Ghost Month presents Taiwan as a more dangerous place than most foreign residents will recognise it as; entirely reasonable for a crime mystery and there really is a fair bit of crime behind the surface calm. Author Ed Lin incorporates his background reading (he recommends the excellent Heijin: Organized Crime, Business, and Politics by Ko-lin Chin in the glossary – it “will leave you slack-jawed” he says) into the story. For example, we learn about the jiaotous, who are pseudo-gangsters rather than real ones, local enforcers who run a few blocks, and whose “money comes from running the local temple – a major source of tax-free income – and bars and nightclubs.” Taiwan has larger, organised gangs (triads if you will) such as the Bamboo Union and the Four Seas. For the gang in Ghost Month, Lin has taken the precaution of an invented name, Black Sea.

From two-bit gangsters to food vendors to real estate developers, the author presents a whole cross-section of society. Helping out at his Unknown Pleasures stand are an aborigine and old mainlander, and a friend and fellow vendor is a Hakka. The novel emphasizes the ethnic divide between benshenren (native Taiwanese) and waishenren (Chinese who came over with the KMT); although very useful to newcomers imagining a monolithic Taiwanese population, the focus on this is slightly dated. The benshenren-waishenren dynamic perhaps reflects author Ed Lin’s family background; he’s a first generation American to a Taiwanese father and a mother from northern China (whose father was a KMT officer), with the homeland frozen in time to some extent, and the diaspora more polarised than the people back in the home country.

Lin came to Ghost Month having written a series of crime mysteries about a Chinese-American policeman set in New York’s Chinatown in the 1970s.
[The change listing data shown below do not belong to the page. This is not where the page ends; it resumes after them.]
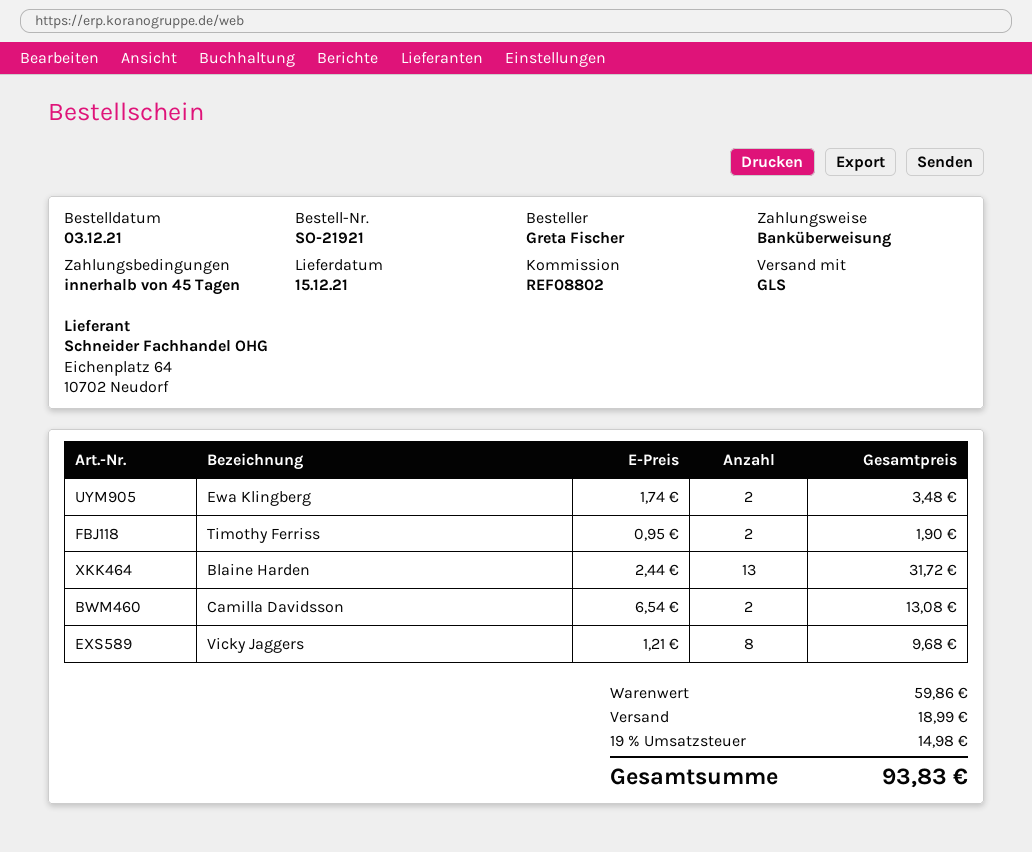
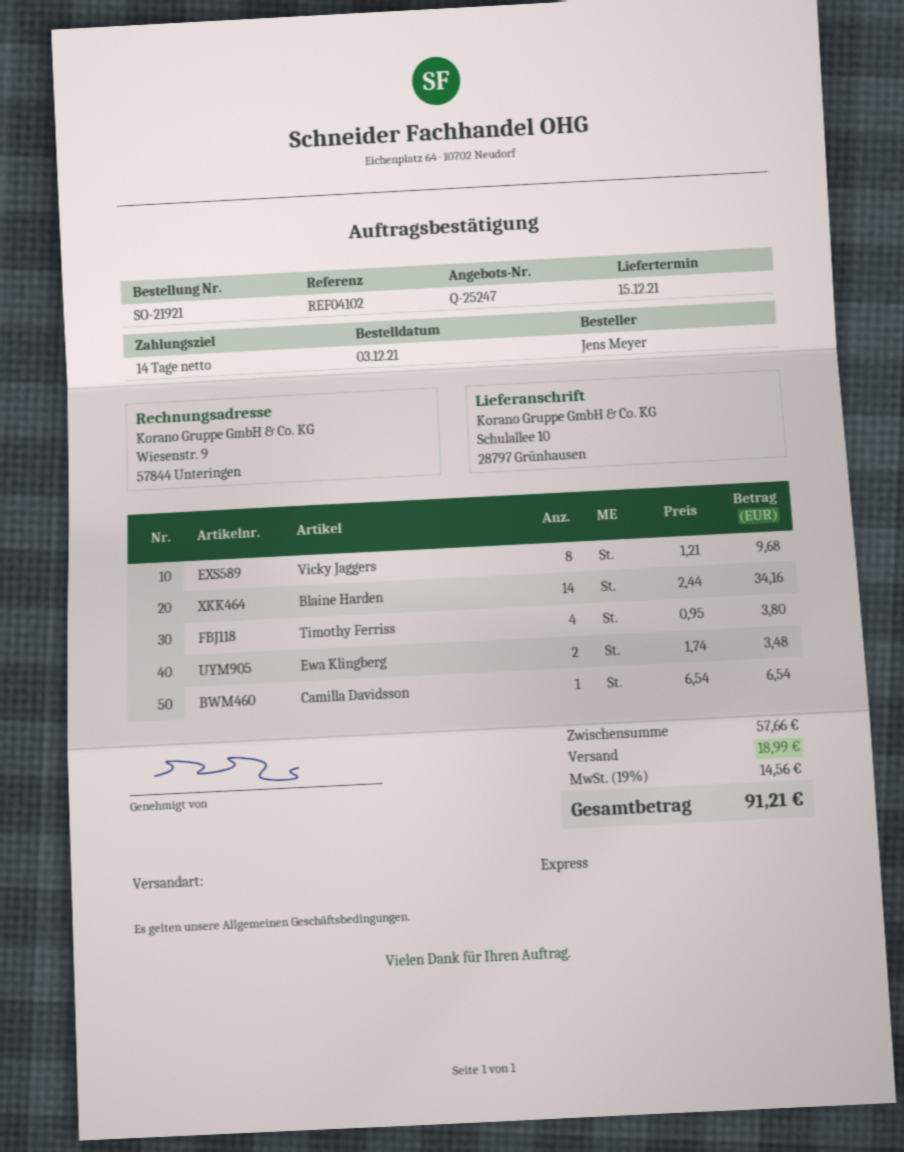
payment terms: 45 days -> 14 days
reference: REF08802 -> REF04102
ordered by: Greta Fischer -> Jens Meyer
shipping method: GLS -> express
Timothy Ferriss: 2 x 0.95 = 1.90 -> 4 x 0.95 = 3.80
Blaine Harden: 13 x 2.44 = 31.72 -> 14 x 2.44 = 34.16
Camilla Davidsson: 2 x 6.54 = 13.08 -> 1 x 6.54 = 6.54
subtotal: 59.86 -> 57.66
tax: 19% = 14.98 -> 19% = 14.56
total: 93.83 -> 91.21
Ghost Month is the start of his Taipei Night Market series. A sequel called Incensed (2016) is set during Mid-Autumn Festival (Moon Festival) with Jing-nan looking after a troubled teenage girl as a favor for his gangster uncle.

Ghost Month does not quite work for me as a Taiwan old-timer, it is one I still recommend for visitors to Taiwan. It is published by Soho Crime, and is available from Amazon.com and various other retailers.